**WHAT YOU HAVE TO DO:** Show each line of the data below that has the string "modularity" in it.

**SOURCE MATERIAL:**

____

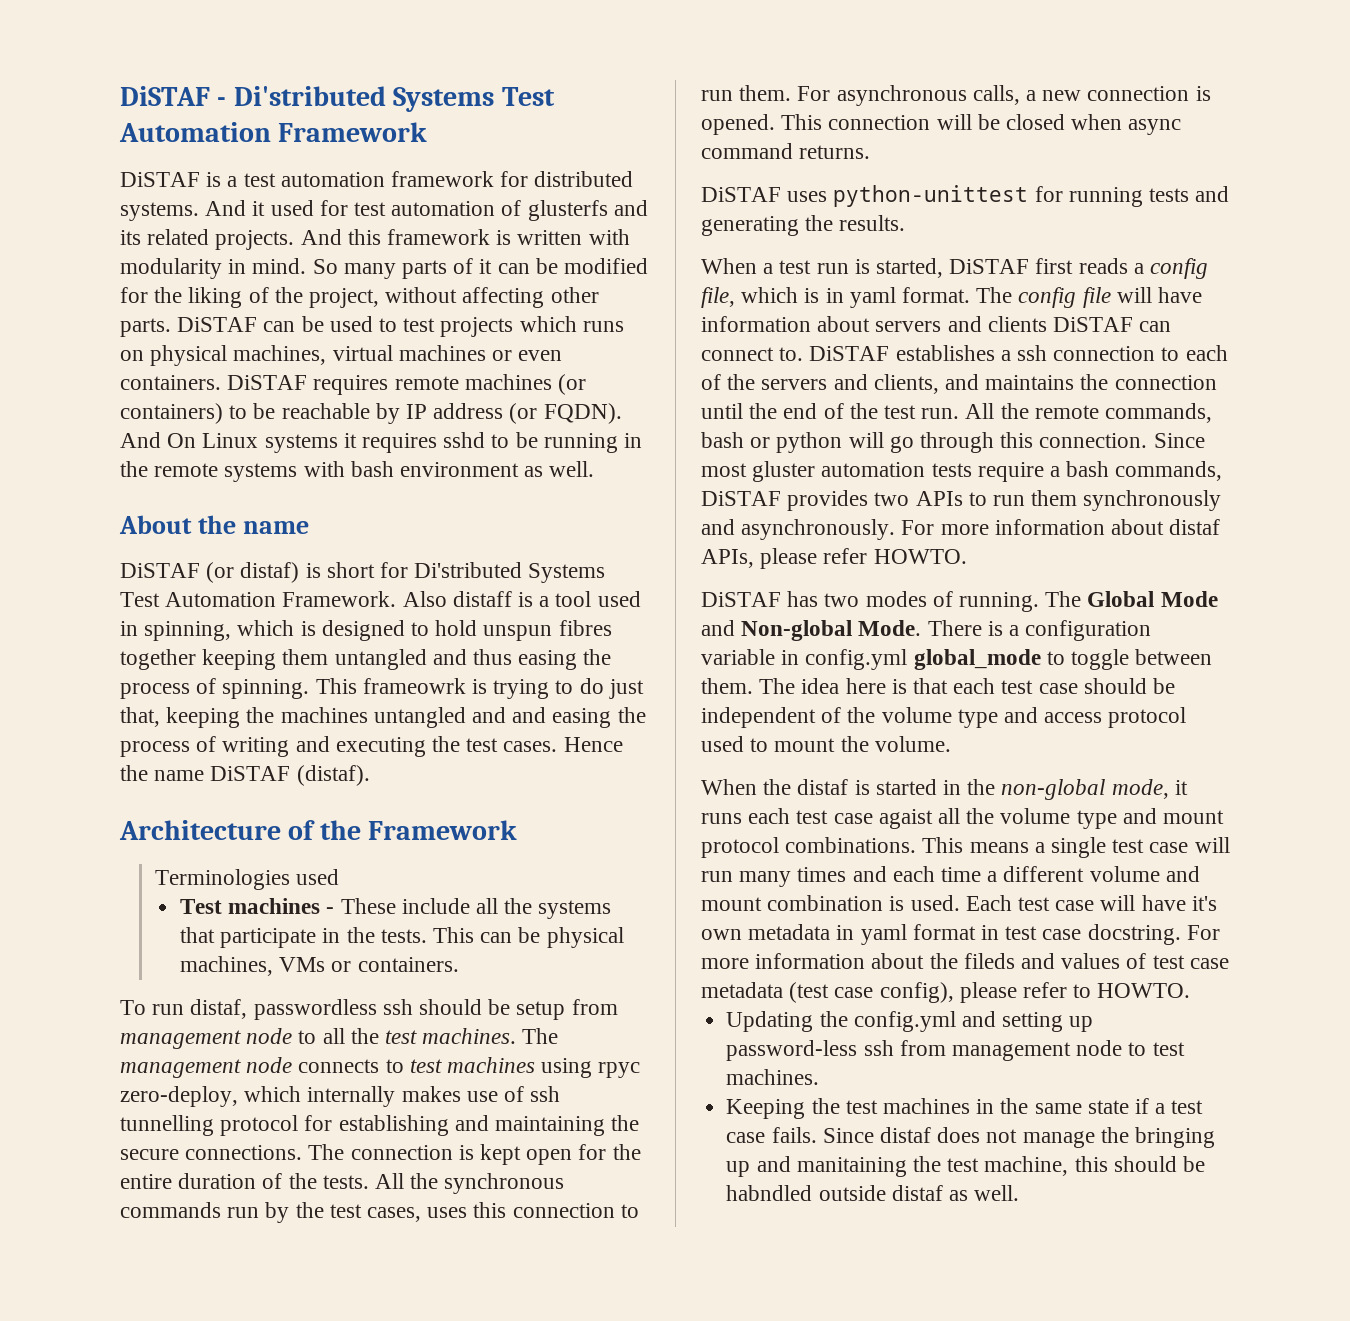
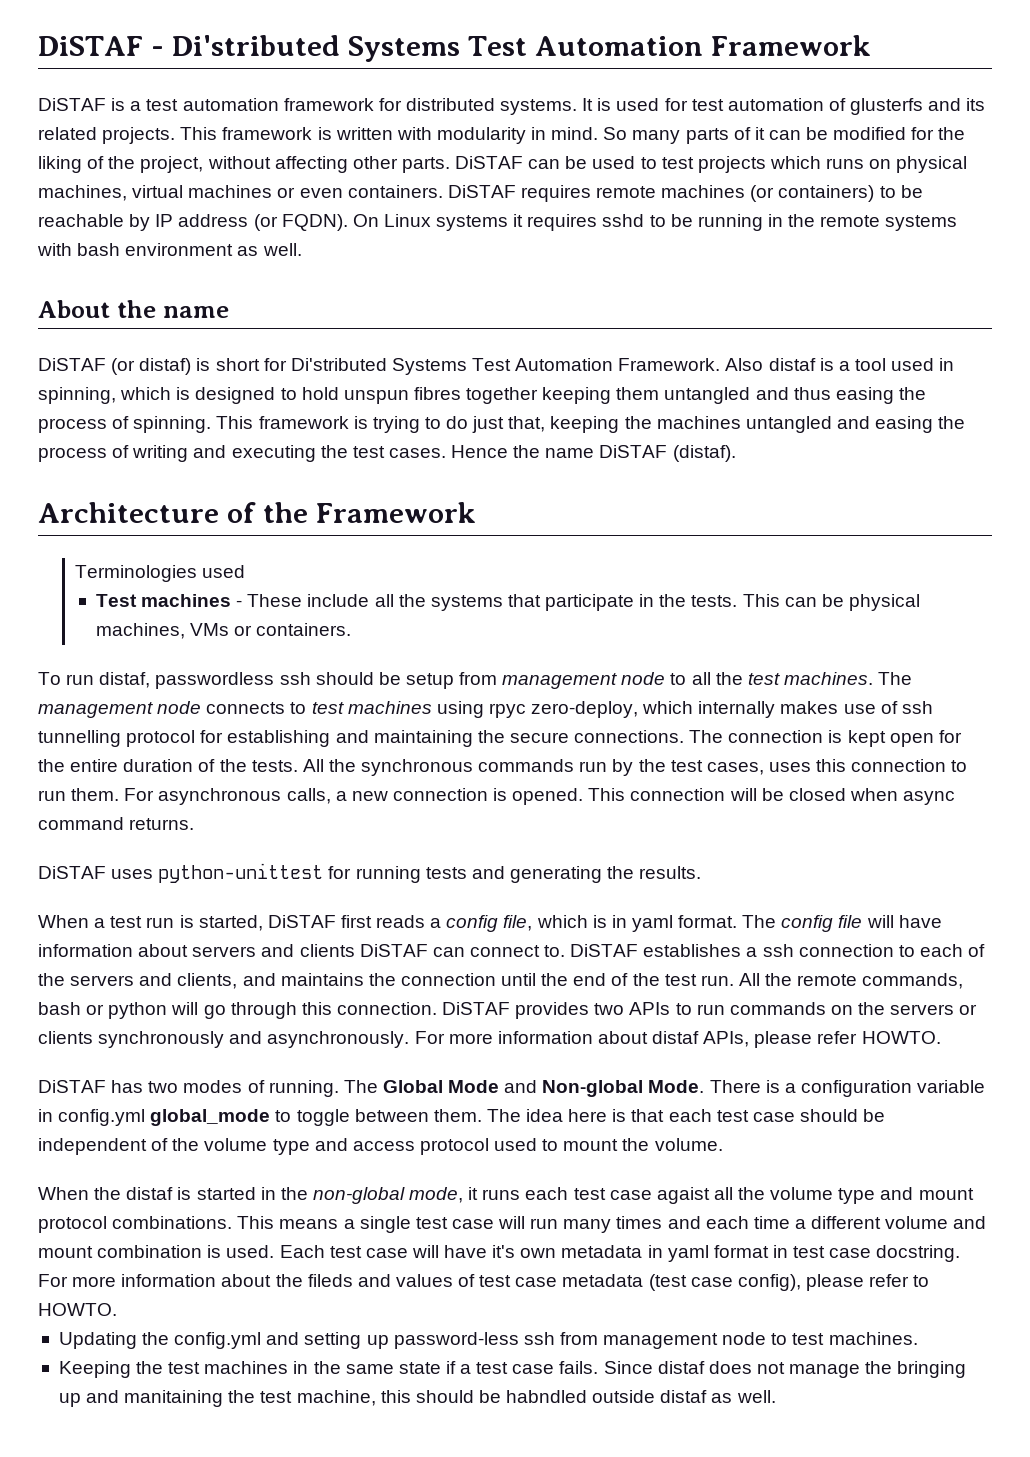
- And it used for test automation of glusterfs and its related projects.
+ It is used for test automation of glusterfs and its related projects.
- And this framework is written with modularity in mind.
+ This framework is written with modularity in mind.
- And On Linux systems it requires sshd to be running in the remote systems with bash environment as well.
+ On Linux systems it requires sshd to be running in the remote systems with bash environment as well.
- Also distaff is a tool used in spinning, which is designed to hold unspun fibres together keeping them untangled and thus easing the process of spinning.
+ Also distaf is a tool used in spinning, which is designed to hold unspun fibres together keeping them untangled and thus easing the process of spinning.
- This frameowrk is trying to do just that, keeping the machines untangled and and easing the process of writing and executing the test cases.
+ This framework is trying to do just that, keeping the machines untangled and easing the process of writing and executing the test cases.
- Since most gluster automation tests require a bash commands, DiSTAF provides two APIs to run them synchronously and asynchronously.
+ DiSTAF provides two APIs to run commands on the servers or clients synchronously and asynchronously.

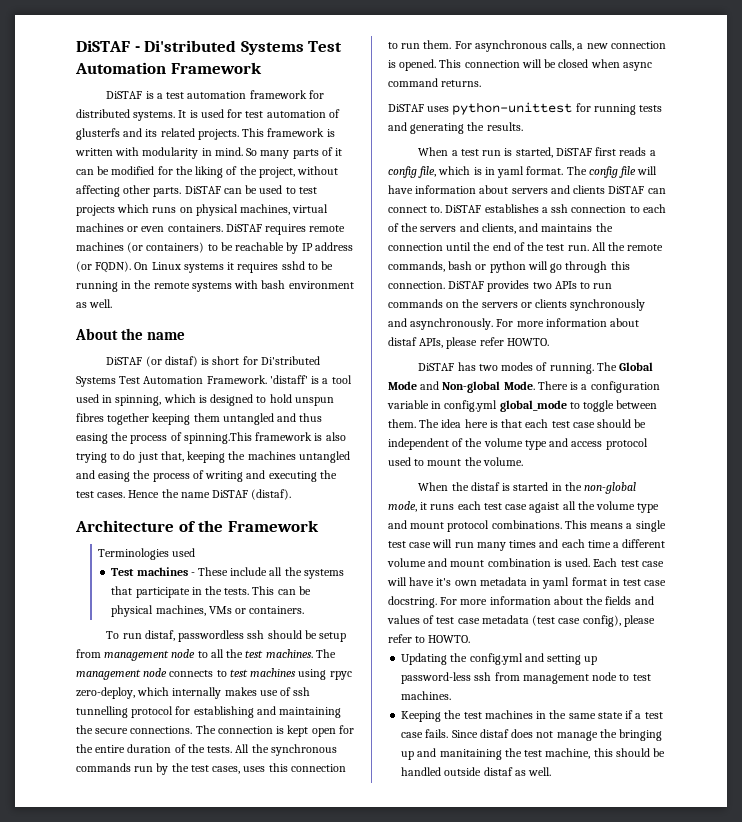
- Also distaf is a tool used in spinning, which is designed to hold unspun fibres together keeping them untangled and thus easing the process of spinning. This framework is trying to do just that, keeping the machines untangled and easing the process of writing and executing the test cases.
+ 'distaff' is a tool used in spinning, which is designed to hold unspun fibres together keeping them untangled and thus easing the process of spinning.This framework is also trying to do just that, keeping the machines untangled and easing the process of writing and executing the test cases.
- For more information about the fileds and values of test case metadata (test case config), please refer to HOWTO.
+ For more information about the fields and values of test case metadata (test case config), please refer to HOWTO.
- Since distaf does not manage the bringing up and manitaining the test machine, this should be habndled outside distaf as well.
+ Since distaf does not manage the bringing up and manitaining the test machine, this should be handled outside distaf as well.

____

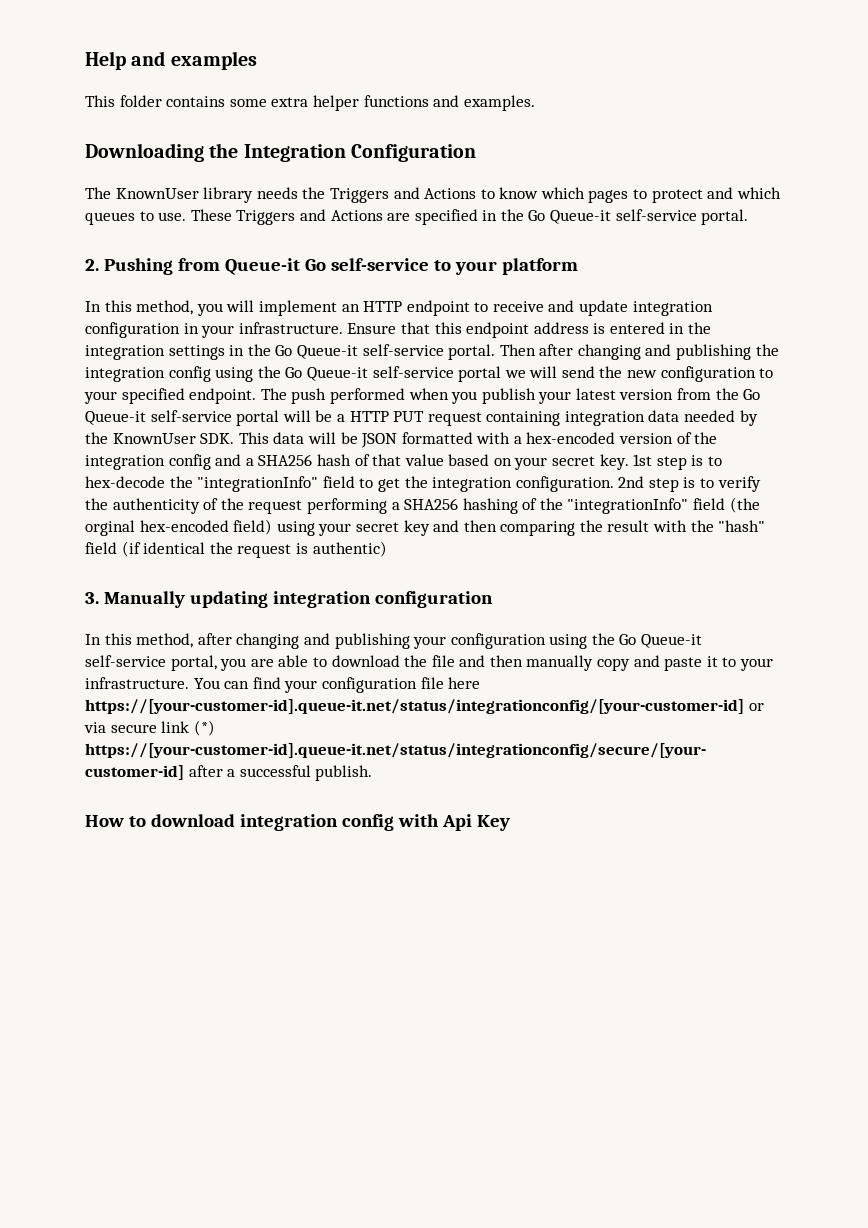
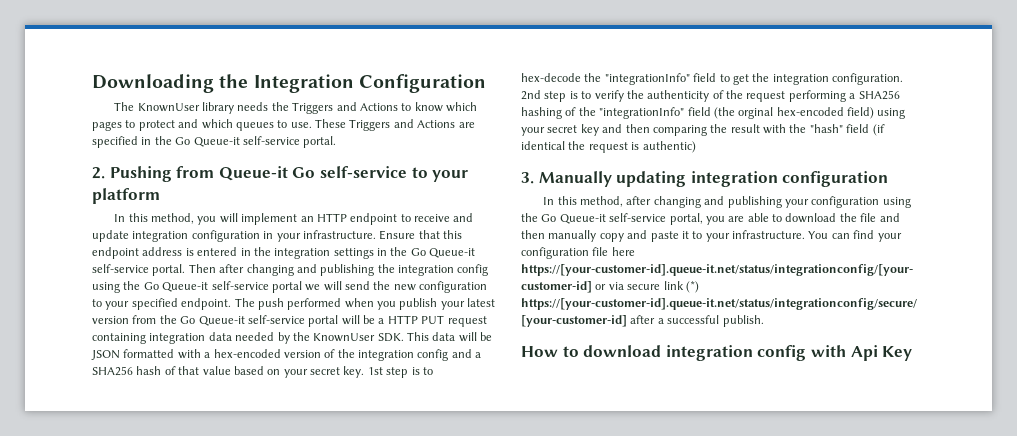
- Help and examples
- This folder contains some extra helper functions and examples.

____

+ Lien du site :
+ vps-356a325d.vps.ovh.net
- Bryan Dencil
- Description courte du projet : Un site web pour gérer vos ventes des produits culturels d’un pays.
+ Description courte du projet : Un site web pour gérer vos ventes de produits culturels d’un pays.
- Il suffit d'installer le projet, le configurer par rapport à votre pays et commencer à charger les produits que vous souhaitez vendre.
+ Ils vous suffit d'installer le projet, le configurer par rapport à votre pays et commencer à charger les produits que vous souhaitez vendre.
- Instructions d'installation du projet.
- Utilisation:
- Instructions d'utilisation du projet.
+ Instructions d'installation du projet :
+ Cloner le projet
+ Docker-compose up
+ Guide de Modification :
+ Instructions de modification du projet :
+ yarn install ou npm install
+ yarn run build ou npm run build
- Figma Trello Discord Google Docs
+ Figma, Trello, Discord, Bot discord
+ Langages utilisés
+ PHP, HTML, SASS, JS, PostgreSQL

____

**COMPLETED TASK:**
- And this framework is written with modularity in mind.
+ This framework is written with modularity in mind.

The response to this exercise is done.